Whether my reaction is due to what I had expected to find on Mine is Yours is honestly too early to say, but what I’ve heard here is a collection of underwhelming tracks, many of which seem to promise more than they deliver and are often longer than they deserve to be.  Tracks like “Royal Blue,” “Sensitive Kid,” and “Flying Upside Down” stand out as excellent without need of qualification, but others like “Broken Open,” “Louder Than Ever,” and “Cold Toes on the Cold Floor” beg for more consideration, more development, in order to reach the heights established on the previous record.

This is not to say that it should be like a sequel to Loyalty to Loyalty, but the songs of Mine is Yours should at least be as interesting.  While I was initially turned off by the slicker production values, I’ve entirely come around on that, which makes me wish that more attention to detail had been paid.

 

The Party
Ain’t Over

Wanda JacksonProducer:
Jack White

Released:
January 25, 2011

Rating:
3.5/5 stars

Top Two Tracks:
“Shakin’ All Over” & “Nervous Breakdown”

Slogans like “The Queen of Rockabilly” don’t typically entice me to purchase music, but in this case, it was bookended by Jack White’s name in the production credits and a nod to Bob Dylan’s “Thunder on the Mountain.”In short, I couldn’t resist at least one listen.

I was pleasantly surprised to find that The Party Ain’t Over holds up to repeated listens, fronted by the outstanding “Shakin’ All Over,” a track that aptly blends the gritty alternative sound for which White is so well known with the sonic signature of 50s rock and, I suppose, rockabilly.  Here, as on the rest of the record, riffs abound and Jackson’s ragged voice establishes her in my mind as the female equivalent of a contemporary Dylan, in vocal delivery if not in lyricism, craftsmanship, etc.  In the area of originality, it is clear she doesn’t hold a candle to aforementioned Bard, but her choice of covers is impeccably fitting: a devastating take on “Busted” (see: Johnny Cash), the closest anyone has come to covering a 2000s Dylan track without earning a sneer from me, and a redefining arrangement of Amy Winehouse’s “You Know That I’m No Good.”

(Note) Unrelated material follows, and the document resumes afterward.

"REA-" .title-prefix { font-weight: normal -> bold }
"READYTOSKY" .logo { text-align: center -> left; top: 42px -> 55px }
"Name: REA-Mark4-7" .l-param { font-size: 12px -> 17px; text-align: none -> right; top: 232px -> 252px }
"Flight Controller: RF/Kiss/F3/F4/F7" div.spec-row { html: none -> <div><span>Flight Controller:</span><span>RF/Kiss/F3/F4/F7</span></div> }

Even the latter half tracks are enjoyable, foot-tappers like “Nervous Breakdown” and “Dust on the Bible,” as well as slower tunes such as “Blue Yodel #6” (not to be confused with #4, or my personal favorite, #9).  All in all, for an impulse purchase out of raw curiosity, The Party Ain’t Over is a testament to Jack White’s capabilities as producer and studio musician; it may not be the best album of 2011, but it bears a certain quality and strength of arrangement (both within tracks and across the album) that it deserves to be noticed.